Web page edit records
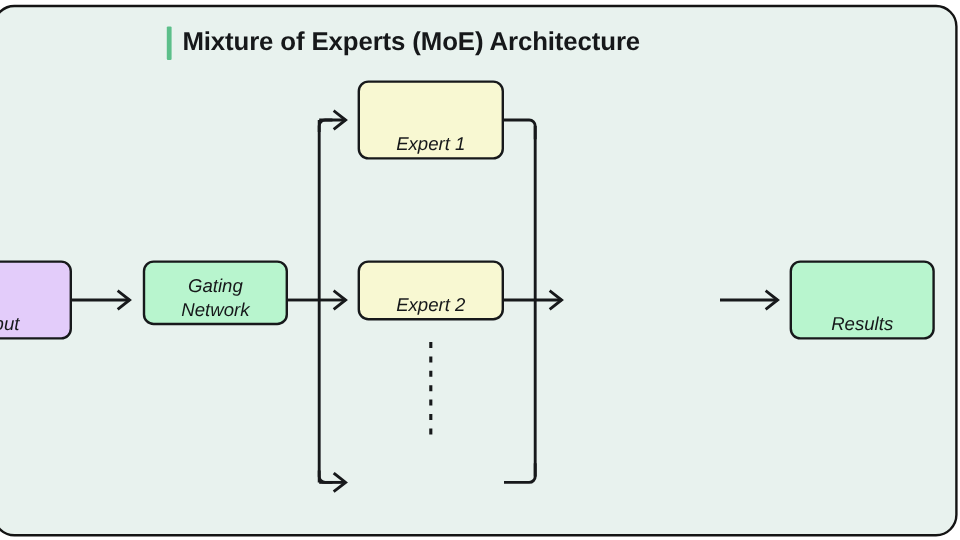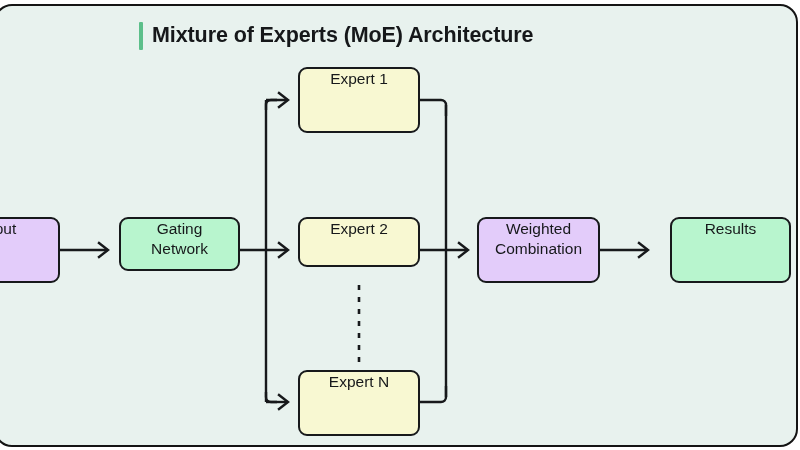--- a/index.html
+++ b/index.html
@@ -69,13 +69,14 @@
     border: 2.4px solid #17191b;
     border-radius: 9px;
     display: flex;
-    align-items: flex-start;
+    align-items: flex-end;
     justify-content: center;
     text-align: center;
     font-size: 15.5px;
     color: #16181a;
     line-height: 1.28;
     padding: 0 6px;
+    font-style: italic;
   }
   .node .lbl { display: block; white-space: pre-line; }
 

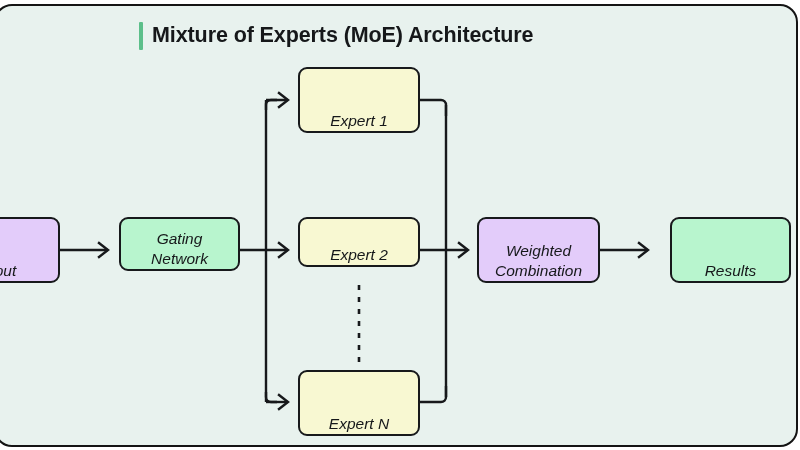--- a/index.html
+++ b/index.html
@@ -172,10 +172,6 @@
       <span class="lbl">Expert N</span>
     </div>
 
-    <div class="node purple" id="node-weighted">
-      <span class="lbl">Weighted
-Combination</span>
-    </div>
 
     <div class="node green" id="node-results">
       <span class="lbl">Results</span>

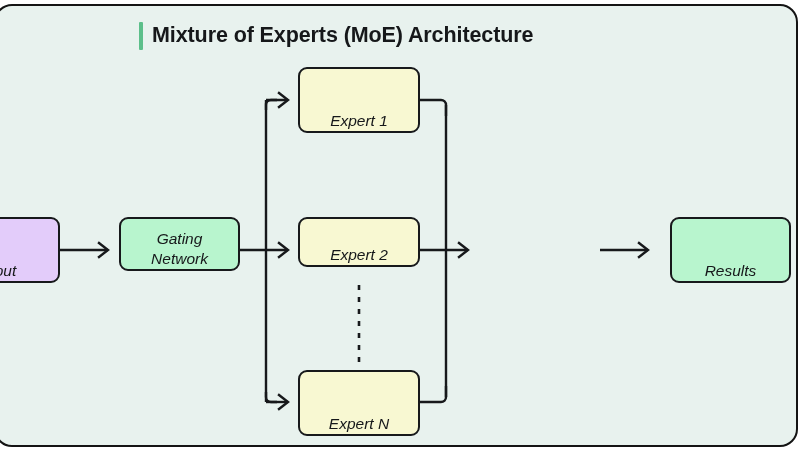--- a/index.html
+++ b/index.html
@@ -91,7 +91,7 @@
   #node-expert2    { left: 302px; top: 211px; width: 122px; height: 50px; }
   #node-expertn    { left: 302px; top: 364px; width: 122px; height: 66px; }
   #node-weighted   { left: 481px; top: 211px; width: 123px; height: 66px; }
-  #node-results    { left: 662px; top: 211px; width: 121px; height: 66px; margin-left: 12px; }
+  #node-results    { left: 662px; top: 211px; width: 121px; height: 66px; }
 
   
   #wires {

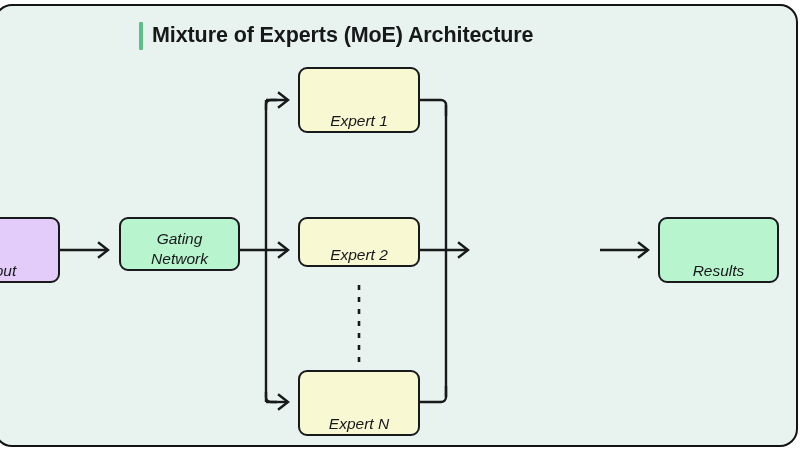--- a/index.html
+++ b/index.html
@@ -168,9 +168,6 @@
       <span class="lbl">Expert 2</span>
     </div>
 
-    <div class="node yellow" id="node-expertn">
-      <span class="lbl">Expert N</span>
-    </div>
 
 
     <div class="node green" id="node-results">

**ABOUT THIS TASK**. Output the entries exactly and keep every picture out of them.

**ANSWER FOR THE TASK**.
--- a/index.html
+++ b/index.html
@@ -69,13 +69,14 @@
     border: 2.4px solid #17191b;
     border-radius: 9px;
     display: flex;
-    align-items: flex-start;
+    align-items: flex-end;
     justify-content: center;
     text-align: center;
     font-size: 15.5px;
     color: #16181a;
     line-height: 1.28;
     padding: 0 6px;
+    font-style: italic;
   }
   .node .lbl { display: block; white-space: pre-line; }
 

--- a/index.html
+++ b/index.html
@@ -172,10 +172,6 @@
       <span class="lbl">Expert N</span>
     </div>
 
-    <div class="node purple" id="node-weighted">
-      <span class="lbl">Weighted
-Combination</span>
-    </div>
 
     <div class="node green" id="node-results">
       <span class="lbl">Results</span>

--- a/index.html
+++ b/index.html
@@ -91,7 +91,7 @@
   #node-expert2    { left: 302px; top: 211px; width: 122px; height: 50px; }
   #node-expertn    { left: 302px; top: 364px; width: 122px; height: 66px; }
   #node-weighted   { left: 481px; top: 211px; width: 123px; height: 66px; }
-  #node-results    { left: 662px; top: 211px; width: 121px; height: 66px; margin-left: 12px; }
+  #node-results    { left: 662px; top: 211px; width: 121px; height: 66px; }
 
   
   #wires {

--- a/index.html
+++ b/index.html
@@ -168,9 +168,6 @@
       <span class="lbl">Expert 2</span>
     </div>
 
-    <div class="node yellow" id="node-expertn">
-      <span class="lbl">Expert N</span>
-    </div>
 
 
     <div class="node green" id="node-results">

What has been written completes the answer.